AG Berlin-Mitte – Az.: 10 C 104/19 – Urteil vom 11.06.2020

1. Die Beklagte wird verurteilt an die Klägerin 448,98 € nebst 5 % Zinsen oberhalb des Basiszinssatzes seit dem 2.6.2020 zu zahlen.

2. Im Übrigen wird die Klage abgewiesen.

3. Die Kosten des Rechtsstreits hat zu 85 % die Beklagte und zu 15 % die Klägerin zu tragen.

4. Das Urteil ist vorläufig vollstreckbar. Beiden Parteien wird nachgelassen, die Vollstreckung der anderen Partei durch Sicherheitsleistung in der Höhe des beizutreibenden Betrages zuzüglich 10 % hieraus abzuwenden, wenn nicht die andere Partei vor der Vollstreckung Sicherheit in derselben Höhe leistet.

Tatbestand

Mit der ursprünglichen Klage hat die Klägerin Instandsetzung der Fahrstuhlanlage im Wohnhaus … in … Berlin geltend gemacht und die Feststellung der Berechtigung zur Mietminderung der Bruttowarmmiete um 15 % begehrt. Die Klägerin war Mieterin der vorgenannten Wohnung im 3. Obergeschoss, das Mietverhältnis ist zum 15.5.2020 beendet worden. Seit dem 4.8.2019 hat der Fahrstuhl nicht mehr funktioniert. Die Klägerin hat den Mangel mit e – mail vom 7.8.2019 angezeigt und die Hausverwaltung zur Instandsetzung aufgefordert und erneut mit Schreiben vom 20.8.2019 Instandsetzung verlangt. Die Bruttowarmmiete beträgt 480,80 €. Die Beklagte hat den Mietern des Hauses Modernisierungsmaßnahmen angekündigt. Im Rahmen der Modernisierung soll der vorhandene Fahrstuhl durch einen barrierefreien Aufzug ersetzt werden. Die Klägerin hat den Einbau eines neuen Fahrstuhls nicht geduldet.
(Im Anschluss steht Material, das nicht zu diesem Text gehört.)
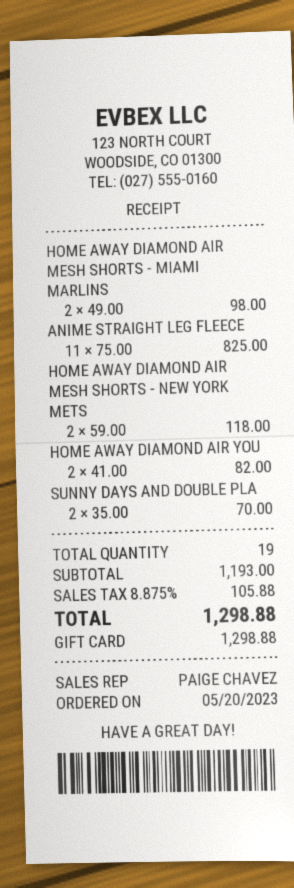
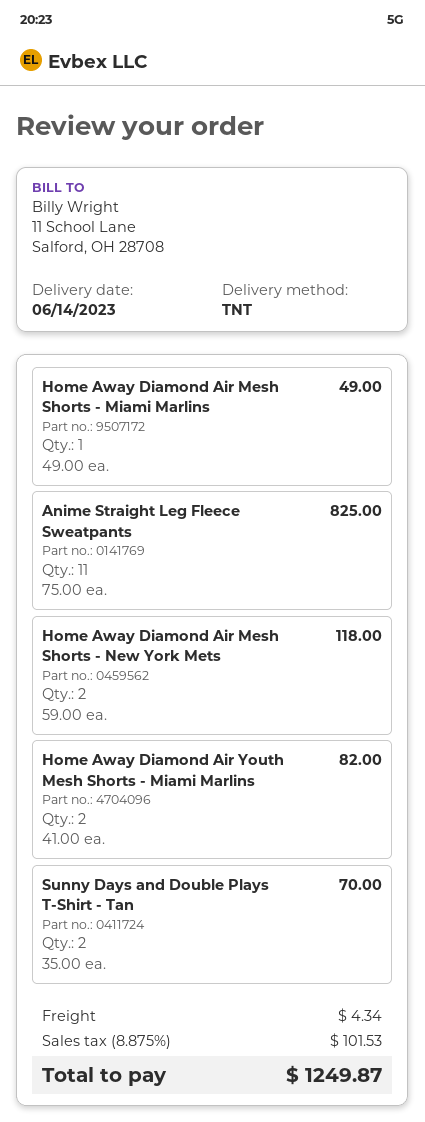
HOME AWAY DIAMOND AIR MESH SHORTS - MIAMI MARLINS: 2 x 49.00 = 98.00 -> 1 x 49.00 = 49.00
shipping: none -> 4.34
tax: 8.875% = 105.88 -> 8.875% = 101.53
total: 1298.88 -> 1249.87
Mietminderung bei Ausfall des Aufzugs
(Symbolfoto: Von Pinglabel/Shutterstock.com)

Die Klägerin behauptet, ihr stehe ein Instandsetzungsanspruch unabhängig von der von der Beklagten geplanten Modernisierung zu. Die Beklagte habe die Reparatur hinausgezögert. In Anbetracht der Lage der Wohnung im dritten Geschoß und dem hohen Alter der Klägerin sei eine Minderungsquote von 15 % angemessen.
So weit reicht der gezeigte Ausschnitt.